◆ PROBLEM
Please repeat only the stretch of records running from the first line through the line that contains "total: 251.51 -> 271.58".

Items from a data source
● ● ● ● ● ● ●
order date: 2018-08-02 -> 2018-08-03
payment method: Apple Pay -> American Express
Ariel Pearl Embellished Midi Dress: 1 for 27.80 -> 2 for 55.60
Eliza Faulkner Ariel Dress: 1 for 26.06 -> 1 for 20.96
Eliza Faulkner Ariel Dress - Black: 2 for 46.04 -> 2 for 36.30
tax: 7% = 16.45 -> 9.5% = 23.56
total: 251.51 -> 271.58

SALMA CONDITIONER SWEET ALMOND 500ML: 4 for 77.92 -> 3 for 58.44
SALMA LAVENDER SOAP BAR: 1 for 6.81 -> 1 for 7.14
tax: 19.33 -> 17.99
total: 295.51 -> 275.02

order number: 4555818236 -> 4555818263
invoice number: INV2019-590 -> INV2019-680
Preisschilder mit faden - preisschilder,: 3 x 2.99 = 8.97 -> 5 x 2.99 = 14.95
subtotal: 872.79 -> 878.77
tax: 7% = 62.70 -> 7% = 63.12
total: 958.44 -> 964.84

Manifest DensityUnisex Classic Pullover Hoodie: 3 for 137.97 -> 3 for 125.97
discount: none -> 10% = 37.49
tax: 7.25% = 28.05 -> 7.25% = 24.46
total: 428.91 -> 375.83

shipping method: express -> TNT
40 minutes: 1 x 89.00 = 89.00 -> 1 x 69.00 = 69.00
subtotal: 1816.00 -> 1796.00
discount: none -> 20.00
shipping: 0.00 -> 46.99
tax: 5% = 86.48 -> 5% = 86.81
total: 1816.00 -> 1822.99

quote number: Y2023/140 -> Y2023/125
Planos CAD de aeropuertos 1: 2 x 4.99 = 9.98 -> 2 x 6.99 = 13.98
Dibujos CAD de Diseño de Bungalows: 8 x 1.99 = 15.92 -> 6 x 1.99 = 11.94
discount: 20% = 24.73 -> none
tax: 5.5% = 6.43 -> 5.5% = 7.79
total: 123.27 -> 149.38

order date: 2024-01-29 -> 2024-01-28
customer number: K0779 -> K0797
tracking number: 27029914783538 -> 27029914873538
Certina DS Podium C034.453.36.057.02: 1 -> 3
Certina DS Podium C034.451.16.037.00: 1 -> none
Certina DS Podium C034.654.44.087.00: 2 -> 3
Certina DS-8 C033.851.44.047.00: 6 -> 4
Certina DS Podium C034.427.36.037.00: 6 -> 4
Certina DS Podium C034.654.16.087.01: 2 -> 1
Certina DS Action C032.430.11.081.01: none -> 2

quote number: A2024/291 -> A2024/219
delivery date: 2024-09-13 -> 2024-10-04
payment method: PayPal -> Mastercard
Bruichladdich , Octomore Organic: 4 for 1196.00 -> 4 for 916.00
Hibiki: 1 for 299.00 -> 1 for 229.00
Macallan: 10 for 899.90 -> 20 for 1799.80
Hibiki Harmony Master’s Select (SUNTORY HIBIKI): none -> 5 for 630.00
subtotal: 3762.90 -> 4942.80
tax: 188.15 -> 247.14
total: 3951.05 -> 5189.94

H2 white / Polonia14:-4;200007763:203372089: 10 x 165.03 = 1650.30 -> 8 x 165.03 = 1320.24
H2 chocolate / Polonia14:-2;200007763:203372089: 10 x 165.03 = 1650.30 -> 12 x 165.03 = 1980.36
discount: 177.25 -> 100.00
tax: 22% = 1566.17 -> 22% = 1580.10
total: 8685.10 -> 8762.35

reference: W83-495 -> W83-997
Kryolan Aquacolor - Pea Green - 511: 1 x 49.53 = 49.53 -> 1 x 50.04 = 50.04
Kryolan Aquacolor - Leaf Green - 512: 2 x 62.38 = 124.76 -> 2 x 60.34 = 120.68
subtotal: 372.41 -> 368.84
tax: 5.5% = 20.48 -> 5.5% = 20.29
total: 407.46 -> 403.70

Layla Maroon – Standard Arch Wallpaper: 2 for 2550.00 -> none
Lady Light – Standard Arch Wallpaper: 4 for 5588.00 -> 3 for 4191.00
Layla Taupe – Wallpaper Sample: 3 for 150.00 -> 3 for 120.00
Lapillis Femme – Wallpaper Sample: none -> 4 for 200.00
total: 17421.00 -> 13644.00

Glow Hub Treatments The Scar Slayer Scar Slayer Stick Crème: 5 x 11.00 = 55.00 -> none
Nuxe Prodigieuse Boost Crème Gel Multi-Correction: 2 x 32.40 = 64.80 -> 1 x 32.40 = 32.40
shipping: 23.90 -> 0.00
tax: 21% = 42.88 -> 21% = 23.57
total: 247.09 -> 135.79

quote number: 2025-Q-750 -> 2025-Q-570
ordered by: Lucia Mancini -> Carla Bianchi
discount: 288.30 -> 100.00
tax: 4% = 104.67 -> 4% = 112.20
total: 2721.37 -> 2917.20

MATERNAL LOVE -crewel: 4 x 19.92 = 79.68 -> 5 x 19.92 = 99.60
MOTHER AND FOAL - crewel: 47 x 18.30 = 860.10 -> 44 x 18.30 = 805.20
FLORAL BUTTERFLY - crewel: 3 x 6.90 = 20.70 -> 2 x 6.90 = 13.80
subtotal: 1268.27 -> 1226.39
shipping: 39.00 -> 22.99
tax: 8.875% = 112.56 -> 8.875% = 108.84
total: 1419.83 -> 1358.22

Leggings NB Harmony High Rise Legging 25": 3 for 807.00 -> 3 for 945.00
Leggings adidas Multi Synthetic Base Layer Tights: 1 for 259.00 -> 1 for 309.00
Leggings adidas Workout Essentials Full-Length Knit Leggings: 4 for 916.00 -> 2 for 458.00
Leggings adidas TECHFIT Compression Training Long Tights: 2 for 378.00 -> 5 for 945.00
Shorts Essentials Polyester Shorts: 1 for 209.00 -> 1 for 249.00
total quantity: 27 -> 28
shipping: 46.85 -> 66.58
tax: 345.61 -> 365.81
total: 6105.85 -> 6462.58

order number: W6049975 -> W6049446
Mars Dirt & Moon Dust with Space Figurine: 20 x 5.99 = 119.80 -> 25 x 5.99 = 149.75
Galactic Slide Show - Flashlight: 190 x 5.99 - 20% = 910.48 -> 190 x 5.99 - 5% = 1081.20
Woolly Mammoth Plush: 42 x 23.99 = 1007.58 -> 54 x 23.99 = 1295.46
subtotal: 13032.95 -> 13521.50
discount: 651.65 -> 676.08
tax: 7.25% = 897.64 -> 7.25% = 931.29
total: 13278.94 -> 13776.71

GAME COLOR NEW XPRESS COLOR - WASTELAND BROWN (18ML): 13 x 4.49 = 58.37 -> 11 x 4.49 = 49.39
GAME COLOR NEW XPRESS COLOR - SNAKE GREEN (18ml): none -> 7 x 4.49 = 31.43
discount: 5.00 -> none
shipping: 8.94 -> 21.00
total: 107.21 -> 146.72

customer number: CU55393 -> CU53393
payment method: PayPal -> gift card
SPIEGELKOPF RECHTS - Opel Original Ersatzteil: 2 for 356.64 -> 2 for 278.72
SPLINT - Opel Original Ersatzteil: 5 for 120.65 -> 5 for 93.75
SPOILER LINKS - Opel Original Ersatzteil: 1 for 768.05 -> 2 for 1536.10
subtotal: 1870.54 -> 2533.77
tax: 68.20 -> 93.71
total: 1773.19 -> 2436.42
● ● ● ● ● ● ●
◆ FINAL ANSWER
order date: 2018-08-02 -> 2018-08-03
payment method: Apple Pay -> American Express
Ariel Pearl Embellished Midi Dress: 1 for 27.80 -> 2 for 55.60
Eliza Faulkner Ariel Dress: 1 for 26.06 -> 1 for 20.96
Eliza Faulkner Ariel Dress - Black: 2 for 46.04 -> 2 for 36.30
tax: 7% = 16.45 -> 9.5% = 23.56
total: 251.51 -> 271.58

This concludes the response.